##### Input data

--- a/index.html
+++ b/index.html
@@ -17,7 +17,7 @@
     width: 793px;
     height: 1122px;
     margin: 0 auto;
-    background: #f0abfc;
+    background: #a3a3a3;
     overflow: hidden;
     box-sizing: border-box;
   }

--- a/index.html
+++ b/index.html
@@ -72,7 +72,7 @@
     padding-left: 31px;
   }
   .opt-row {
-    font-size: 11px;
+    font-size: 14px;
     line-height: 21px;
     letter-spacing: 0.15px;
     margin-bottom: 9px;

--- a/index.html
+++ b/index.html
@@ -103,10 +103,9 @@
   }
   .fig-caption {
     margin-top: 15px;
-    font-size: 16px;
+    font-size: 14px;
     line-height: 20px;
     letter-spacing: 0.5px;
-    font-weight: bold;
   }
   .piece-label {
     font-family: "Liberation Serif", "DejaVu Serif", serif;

##########
##### Input data

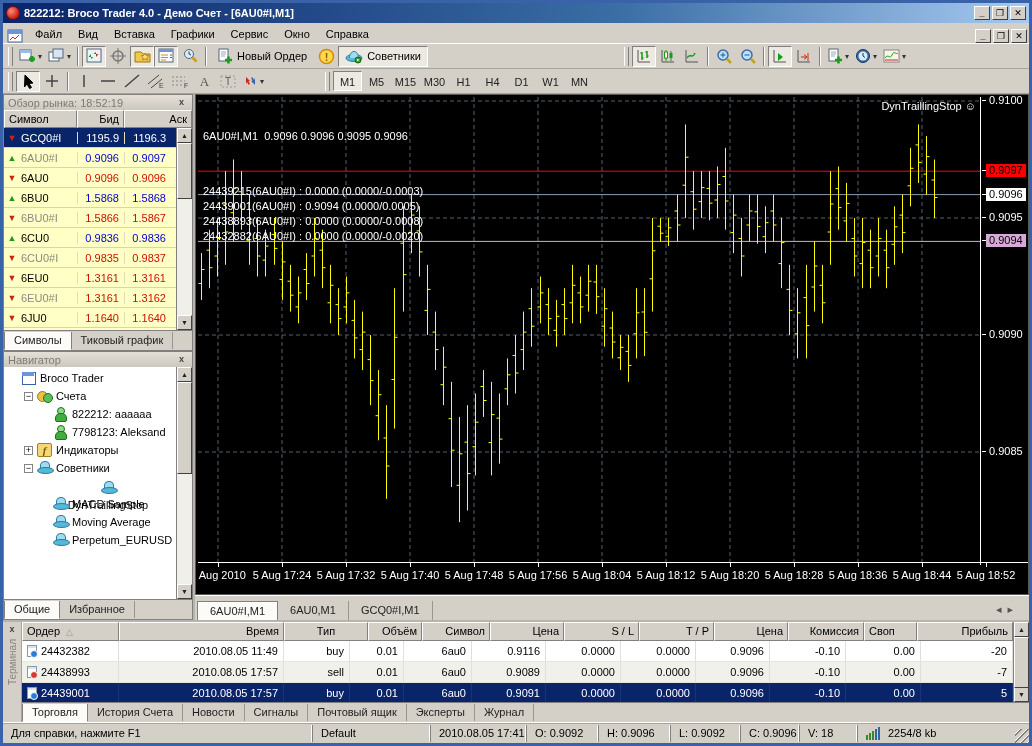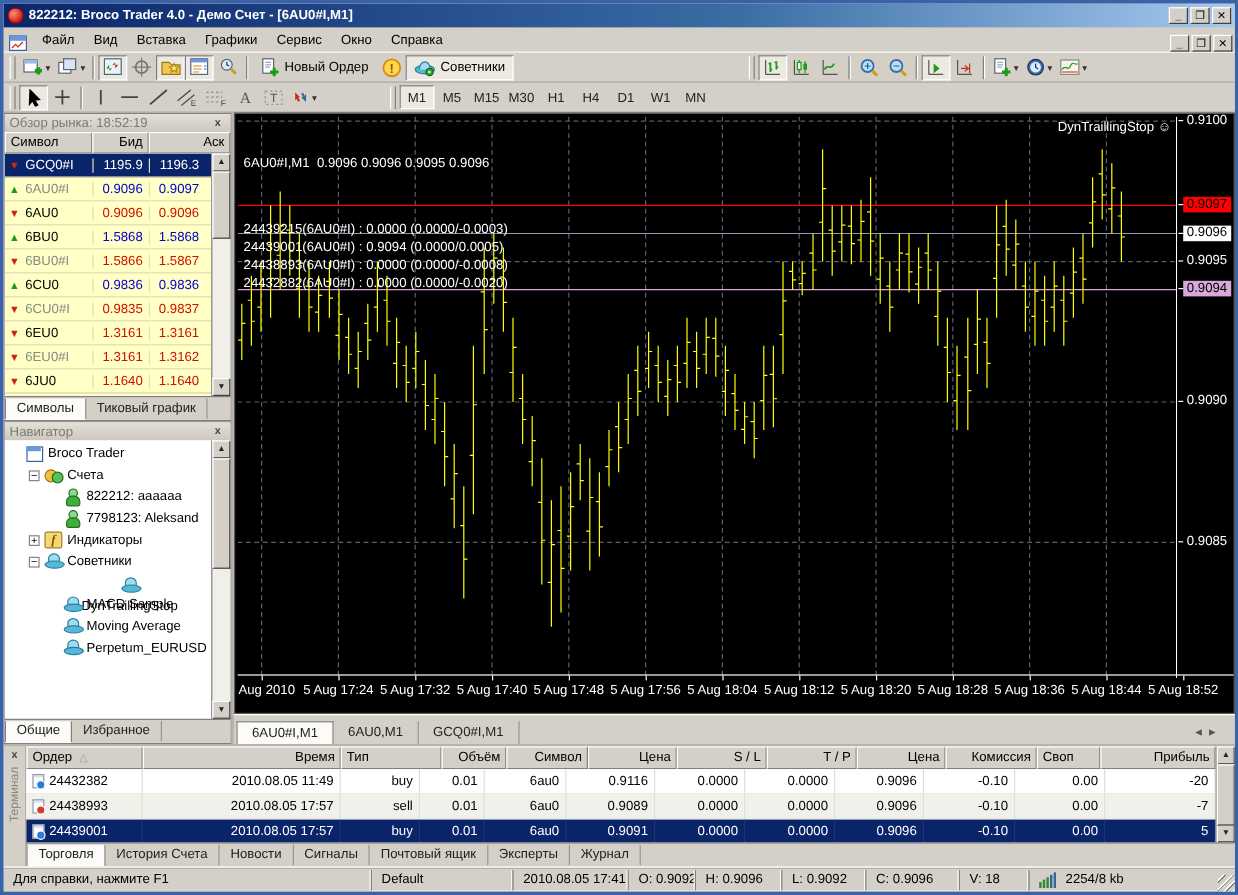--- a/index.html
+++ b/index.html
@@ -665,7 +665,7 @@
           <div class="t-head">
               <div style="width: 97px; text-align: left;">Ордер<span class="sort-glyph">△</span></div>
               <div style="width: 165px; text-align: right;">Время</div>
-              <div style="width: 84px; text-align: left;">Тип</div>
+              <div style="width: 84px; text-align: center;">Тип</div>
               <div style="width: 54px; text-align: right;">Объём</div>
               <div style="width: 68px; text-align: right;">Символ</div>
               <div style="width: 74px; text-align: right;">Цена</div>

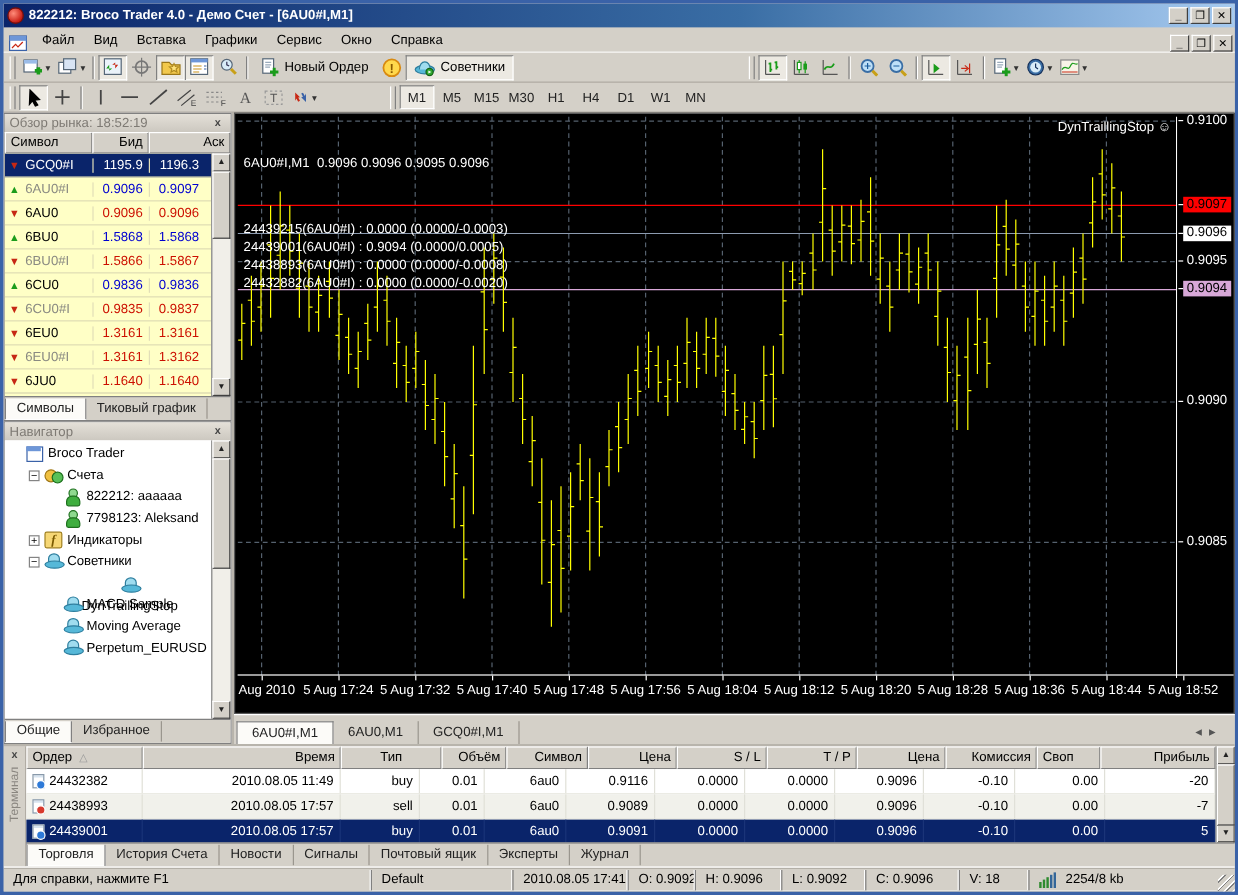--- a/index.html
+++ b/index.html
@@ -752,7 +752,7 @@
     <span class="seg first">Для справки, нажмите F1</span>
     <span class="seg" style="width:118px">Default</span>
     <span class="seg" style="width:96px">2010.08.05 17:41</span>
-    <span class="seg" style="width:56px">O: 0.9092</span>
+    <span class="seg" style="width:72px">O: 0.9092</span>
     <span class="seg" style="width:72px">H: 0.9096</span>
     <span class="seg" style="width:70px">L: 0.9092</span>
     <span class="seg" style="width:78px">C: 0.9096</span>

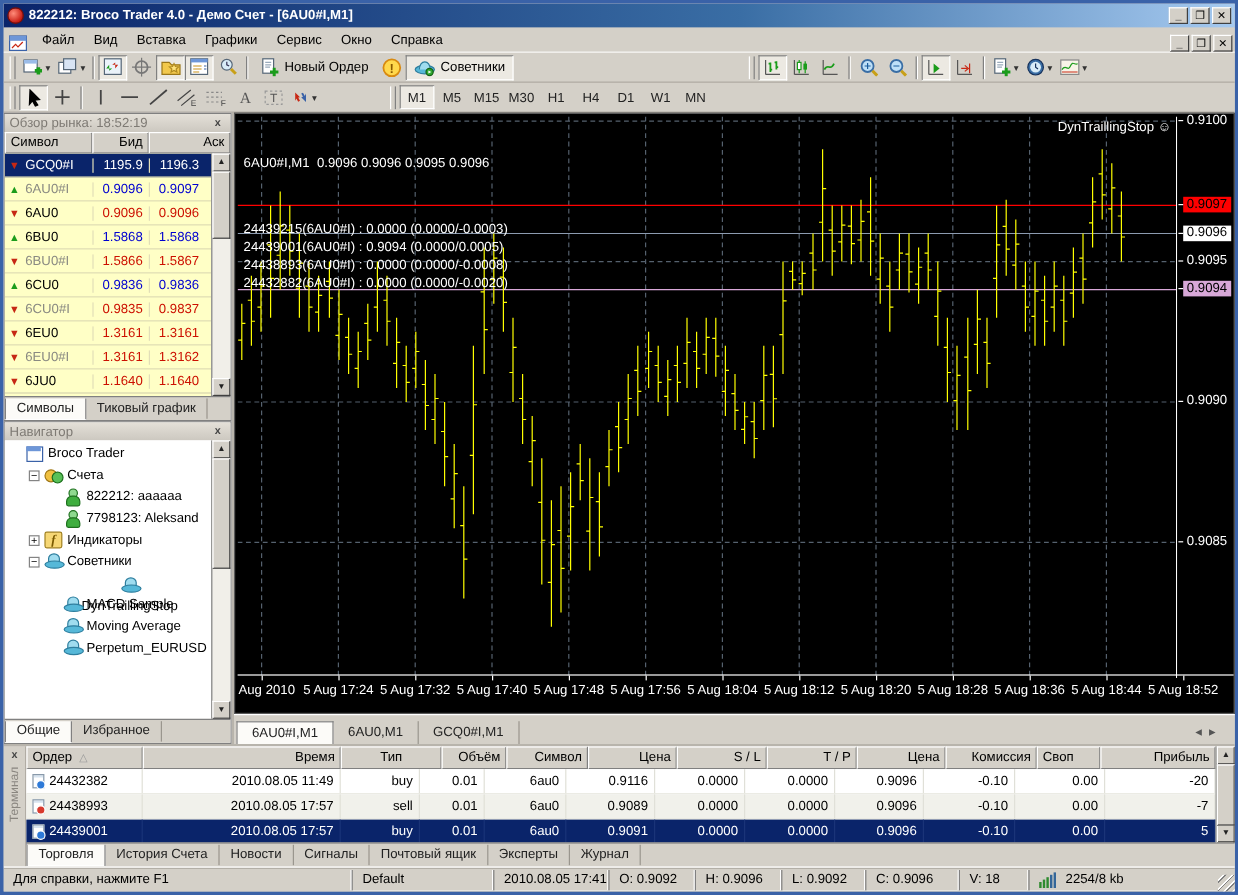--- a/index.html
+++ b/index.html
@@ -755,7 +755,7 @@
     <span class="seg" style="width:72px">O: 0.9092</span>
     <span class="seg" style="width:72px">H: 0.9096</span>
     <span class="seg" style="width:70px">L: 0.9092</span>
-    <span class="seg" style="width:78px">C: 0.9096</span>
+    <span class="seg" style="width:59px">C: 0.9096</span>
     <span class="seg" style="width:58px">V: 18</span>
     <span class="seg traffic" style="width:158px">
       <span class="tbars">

##########

Directions – Reproduce each line of the material in which the string "size" occurs.

Output of the task –
-    font-size: 11px;
+    font-size: 14px;
-    font-size: 16px;
+    font-size: 14px;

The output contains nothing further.